[Change detection outputs]
++++++++++++++++++++

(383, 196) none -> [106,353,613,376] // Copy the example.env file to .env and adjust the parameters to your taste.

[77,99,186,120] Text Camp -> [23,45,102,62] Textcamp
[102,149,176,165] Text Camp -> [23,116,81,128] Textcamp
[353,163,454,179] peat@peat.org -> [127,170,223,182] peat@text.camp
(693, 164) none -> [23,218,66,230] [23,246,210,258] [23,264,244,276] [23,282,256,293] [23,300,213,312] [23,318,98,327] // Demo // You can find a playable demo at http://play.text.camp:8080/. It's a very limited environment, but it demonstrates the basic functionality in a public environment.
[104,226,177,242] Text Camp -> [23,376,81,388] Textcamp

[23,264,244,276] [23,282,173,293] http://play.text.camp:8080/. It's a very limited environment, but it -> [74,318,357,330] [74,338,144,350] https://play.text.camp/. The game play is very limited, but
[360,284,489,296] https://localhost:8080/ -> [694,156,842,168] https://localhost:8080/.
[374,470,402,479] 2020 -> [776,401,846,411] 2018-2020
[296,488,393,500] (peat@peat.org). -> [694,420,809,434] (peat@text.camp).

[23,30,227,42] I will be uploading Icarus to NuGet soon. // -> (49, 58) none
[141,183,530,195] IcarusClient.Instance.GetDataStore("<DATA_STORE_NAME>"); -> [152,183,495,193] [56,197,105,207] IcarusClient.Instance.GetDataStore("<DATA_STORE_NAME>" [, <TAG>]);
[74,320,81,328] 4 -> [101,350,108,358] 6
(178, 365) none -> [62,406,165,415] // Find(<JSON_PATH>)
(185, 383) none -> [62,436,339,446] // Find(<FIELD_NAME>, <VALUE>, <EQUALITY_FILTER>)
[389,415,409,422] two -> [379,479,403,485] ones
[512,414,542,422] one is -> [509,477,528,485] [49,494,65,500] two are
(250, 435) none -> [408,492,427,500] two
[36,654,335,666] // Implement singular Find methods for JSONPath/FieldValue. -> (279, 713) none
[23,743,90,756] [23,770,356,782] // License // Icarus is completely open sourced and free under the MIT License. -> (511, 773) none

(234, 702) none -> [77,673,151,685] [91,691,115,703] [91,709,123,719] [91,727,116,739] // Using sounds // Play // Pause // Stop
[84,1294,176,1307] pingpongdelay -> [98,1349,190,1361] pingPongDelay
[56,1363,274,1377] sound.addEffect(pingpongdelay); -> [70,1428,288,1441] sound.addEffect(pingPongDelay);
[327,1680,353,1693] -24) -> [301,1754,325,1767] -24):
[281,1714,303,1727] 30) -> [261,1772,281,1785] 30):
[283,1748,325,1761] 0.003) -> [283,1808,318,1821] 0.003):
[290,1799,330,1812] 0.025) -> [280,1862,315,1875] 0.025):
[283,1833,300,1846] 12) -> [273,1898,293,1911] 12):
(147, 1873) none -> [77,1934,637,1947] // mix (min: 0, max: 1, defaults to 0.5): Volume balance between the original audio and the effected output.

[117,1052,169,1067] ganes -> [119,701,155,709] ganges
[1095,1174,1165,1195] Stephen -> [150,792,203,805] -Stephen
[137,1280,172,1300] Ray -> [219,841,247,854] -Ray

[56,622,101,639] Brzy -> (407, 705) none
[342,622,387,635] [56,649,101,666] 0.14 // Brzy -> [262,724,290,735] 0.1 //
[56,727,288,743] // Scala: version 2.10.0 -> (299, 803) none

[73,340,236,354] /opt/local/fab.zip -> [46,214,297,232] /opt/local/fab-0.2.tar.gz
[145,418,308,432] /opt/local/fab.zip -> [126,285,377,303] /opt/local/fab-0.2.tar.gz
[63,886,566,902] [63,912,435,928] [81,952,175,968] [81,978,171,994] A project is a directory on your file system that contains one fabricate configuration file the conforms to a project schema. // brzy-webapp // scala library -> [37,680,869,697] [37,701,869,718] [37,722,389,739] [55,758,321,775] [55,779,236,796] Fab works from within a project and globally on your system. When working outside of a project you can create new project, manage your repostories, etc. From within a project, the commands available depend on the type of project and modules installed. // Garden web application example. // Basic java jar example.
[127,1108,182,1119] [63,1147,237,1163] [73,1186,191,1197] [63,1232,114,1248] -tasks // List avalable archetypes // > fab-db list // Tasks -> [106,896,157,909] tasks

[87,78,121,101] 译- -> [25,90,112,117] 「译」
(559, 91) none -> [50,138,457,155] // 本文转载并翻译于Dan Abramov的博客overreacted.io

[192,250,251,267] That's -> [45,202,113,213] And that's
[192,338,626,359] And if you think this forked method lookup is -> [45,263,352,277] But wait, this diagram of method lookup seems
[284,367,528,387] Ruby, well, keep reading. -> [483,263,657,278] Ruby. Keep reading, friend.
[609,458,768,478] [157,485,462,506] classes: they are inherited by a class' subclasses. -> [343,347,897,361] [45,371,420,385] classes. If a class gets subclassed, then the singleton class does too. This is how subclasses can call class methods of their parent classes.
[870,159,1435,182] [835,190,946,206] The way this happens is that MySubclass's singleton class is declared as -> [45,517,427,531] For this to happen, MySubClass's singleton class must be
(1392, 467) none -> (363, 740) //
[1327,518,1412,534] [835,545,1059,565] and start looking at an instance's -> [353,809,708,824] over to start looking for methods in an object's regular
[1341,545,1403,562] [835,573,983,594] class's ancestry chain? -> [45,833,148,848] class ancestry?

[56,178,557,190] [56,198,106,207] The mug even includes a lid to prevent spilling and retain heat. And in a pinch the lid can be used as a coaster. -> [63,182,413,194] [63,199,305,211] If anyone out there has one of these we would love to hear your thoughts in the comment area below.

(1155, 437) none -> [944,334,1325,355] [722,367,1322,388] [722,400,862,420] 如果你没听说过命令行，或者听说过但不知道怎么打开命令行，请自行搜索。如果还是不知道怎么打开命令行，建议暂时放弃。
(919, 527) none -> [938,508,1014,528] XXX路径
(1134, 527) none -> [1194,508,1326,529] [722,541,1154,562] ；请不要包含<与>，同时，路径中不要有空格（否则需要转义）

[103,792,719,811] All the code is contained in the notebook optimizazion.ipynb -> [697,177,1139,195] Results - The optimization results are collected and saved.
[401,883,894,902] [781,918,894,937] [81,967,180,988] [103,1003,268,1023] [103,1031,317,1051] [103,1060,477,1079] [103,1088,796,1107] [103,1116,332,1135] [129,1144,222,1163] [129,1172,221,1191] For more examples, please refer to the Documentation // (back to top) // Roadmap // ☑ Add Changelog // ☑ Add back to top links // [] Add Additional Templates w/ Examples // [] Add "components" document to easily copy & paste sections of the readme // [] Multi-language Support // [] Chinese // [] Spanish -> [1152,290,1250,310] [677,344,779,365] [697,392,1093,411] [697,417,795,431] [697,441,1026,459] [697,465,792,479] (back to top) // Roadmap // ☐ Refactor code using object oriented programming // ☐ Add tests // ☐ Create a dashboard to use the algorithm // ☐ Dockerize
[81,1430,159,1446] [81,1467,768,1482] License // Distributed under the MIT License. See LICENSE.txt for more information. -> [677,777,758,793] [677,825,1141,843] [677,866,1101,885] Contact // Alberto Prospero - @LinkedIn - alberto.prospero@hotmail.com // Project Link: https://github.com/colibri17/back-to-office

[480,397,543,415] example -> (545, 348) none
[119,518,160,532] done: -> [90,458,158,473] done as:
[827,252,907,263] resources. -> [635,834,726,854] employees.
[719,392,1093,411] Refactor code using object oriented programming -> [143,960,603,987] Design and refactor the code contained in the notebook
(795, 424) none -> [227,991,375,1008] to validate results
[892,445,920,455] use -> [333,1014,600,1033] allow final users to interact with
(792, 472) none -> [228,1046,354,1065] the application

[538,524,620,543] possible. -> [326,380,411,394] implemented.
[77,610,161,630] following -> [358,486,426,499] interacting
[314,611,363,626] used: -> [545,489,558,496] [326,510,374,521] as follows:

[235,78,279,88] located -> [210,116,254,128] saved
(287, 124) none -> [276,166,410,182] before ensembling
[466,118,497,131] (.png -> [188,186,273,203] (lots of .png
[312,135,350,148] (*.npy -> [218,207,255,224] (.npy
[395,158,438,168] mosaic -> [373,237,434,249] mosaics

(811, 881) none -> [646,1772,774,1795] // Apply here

++++++++++++++++++++

Aim of the task
Return only the part of the records above that opens with the line containing "[609,458,768,478] [157,485,462,506] classes: they" and closes with the line containing "(1392, 467) none -> (363, 740) //", ends included.

Output below
[609,458,768,478] [157,485,462,506] classes: they are inherited by a class' subclasses. -> [343,347,897,361] [45,371,420,385] classes. If a class gets subclassed, then the singleton class does too. This is how subclasses can call class methods of their parent classes.
[870,159,1435,182] [835,190,946,206] The way this happens is that MySubclass's singleton class is declared as -> [45,517,427,531] For this to happen, MySubClass's singleton class must be
(1392, 467) none -> (363, 740) //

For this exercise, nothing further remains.